> [Action item]
Go through each line of the entries below and tally those containing the string "logística"; give only the total.

> [Data shown]
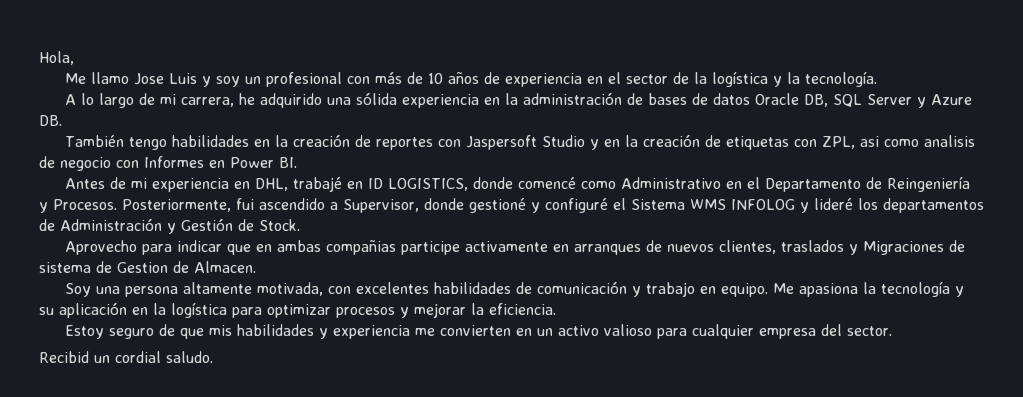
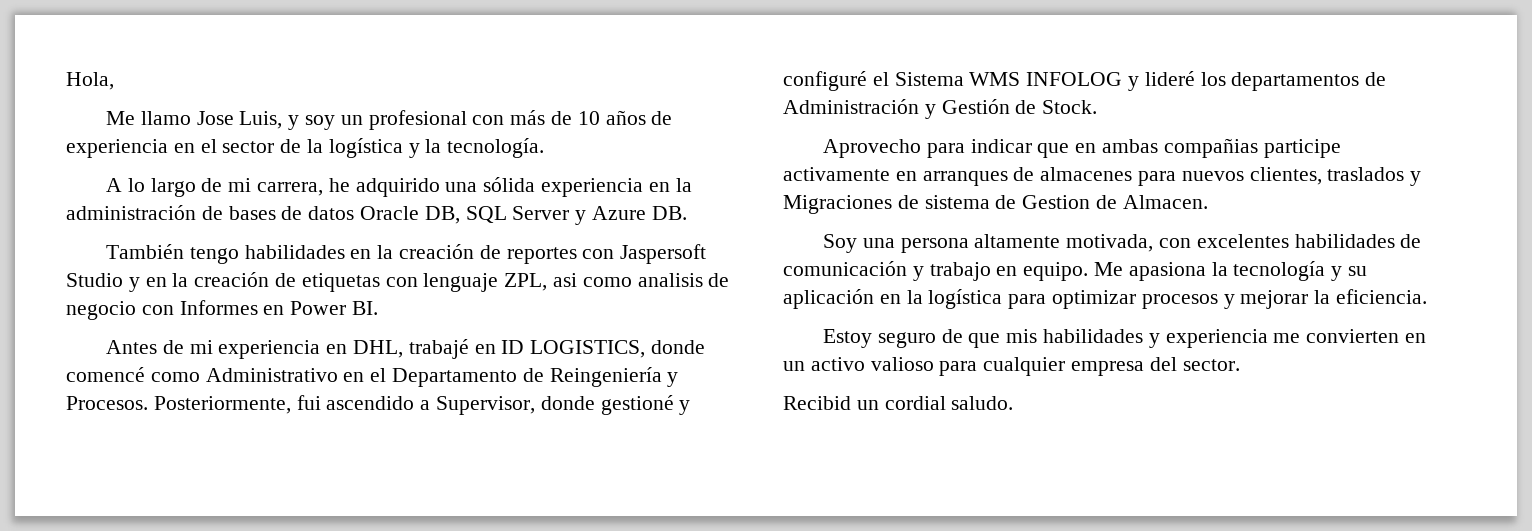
- Me llamo Jose Luis y soy un profesional con más de 10 años de experiencia en el sector de la logística y la tecnología.
+ Me llamo Jose Luis, y soy un profesional con más de 10 años de experiencia en el sector de la logística y la tecnología.
- También tengo habilidades en la creación de reportes con Jaspersoft Studio y en la creación de etiquetas con ZPL, asi como analisis de negocio con Informes en Power BI.
+ También tengo habilidades en la creación de reportes con Jaspersoft Studio y en la creación de etiquetas con lenguaje ZPL, asi como analisis de negocio con Informes en Power BI.
- Aprovecho para indicar que en ambas compañias participe activamente en arranques de nuevos clientes, traslados y Migraciones de sistema de Gestion de Almacen.
+ Aprovecho para indicar que en ambas compañias participe activamente en arranques de almacenes para nuevos clientes, traslados y Migraciones de sistema de Gestion de Almacen.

> [Result of the exercise]
2